New research is telling us that the above doctor-patient interaction is not what’s best for patients. Wuuuuuuut? No way. We’ll wait while you pick your jaws up from the floor… Data show that the more involved patients are in their health care decisions, the better. Presenting clear options, simplifying information, and making EMR data available to patients are ways physicians can involve patients in treatment decisions. Sounds to InsightCity like that leaves the ball mostly in the doctors’ court. Here’s hoping a little doctor-patient teamwork will leave patients feeling less like this.

2. The war on drug stores heats up

Recent power plays in the prescription drug industry make J.R. Ewing’s actions seem like child’s play. If you don’t track the specialty pharmacy market, you should. This is a $100B industry that is growing rapidly. Think high-priced drugs used to treat Hep C and Cystic Fibrosis. According to the New York Times, large PBMs might be trying to force out independent specialty pharmacies. In Alabama, BCBS recently told patients that they cannot have their prescriptions filled at CVS. This is a big deal. It means patients have to sever long-standing relationships with pharmacists, especially difficult with specialty indications. This is all part of an emerging trend to narrow networks. Look it up. You will be glad you did and you’ll be smarter.

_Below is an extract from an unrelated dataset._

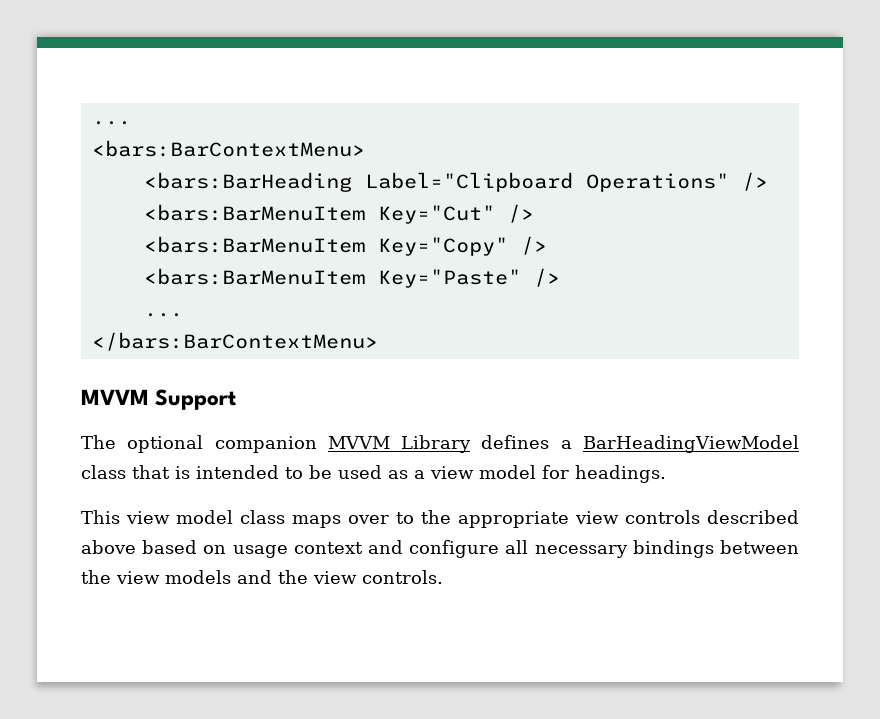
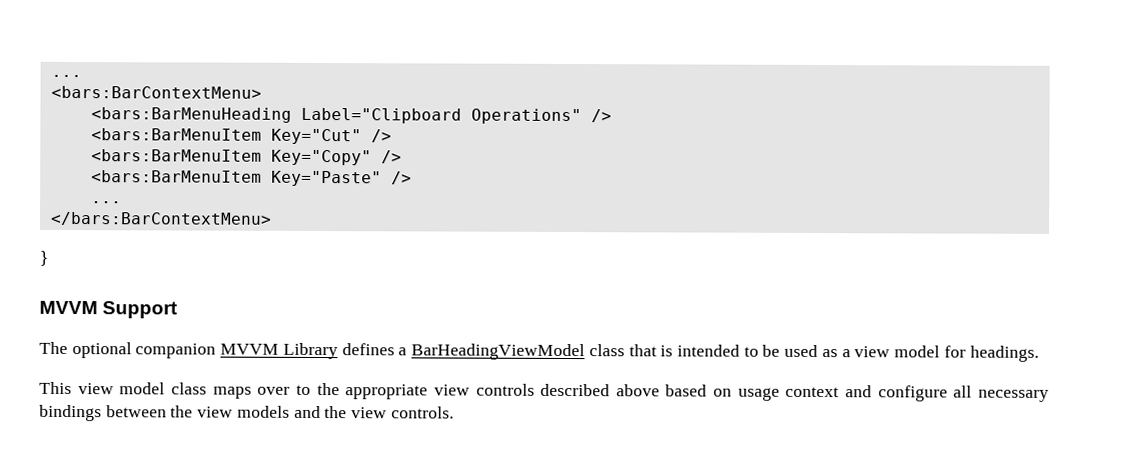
- <bars:BarHeading Label="Clipboard Operations" />
+ <bars:BarMenuHeading Label="Clipboard Operations" />
+ }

2. Rocket Fuel Shortage in Cancer Moonshot

With so many Americans terrified of shots, the National Cancer Moonshot initiative may have trouble getting off the ground. A new study reveals only 40% of Americans hold a positive view of clinical trials, and just 4% of cancer patients enroll in a clinical trial annually. Yet, “when it comes to advancing cancer care, clinical research is the rocket fuel for better treatments, more accurate diagnoses and, ultimately, cures,” Dr. Jose Baselga, physician-in-chief and chief medical officer at Memorial Sloan Kettering Cancer Institute said. Concerns about side-effects, safety and out-of-pocket costs combined with the fear of receiving a placebo instead of an active treatment mean the cancer community needs to do some myth busting about clinical trials before advancing towards a cure.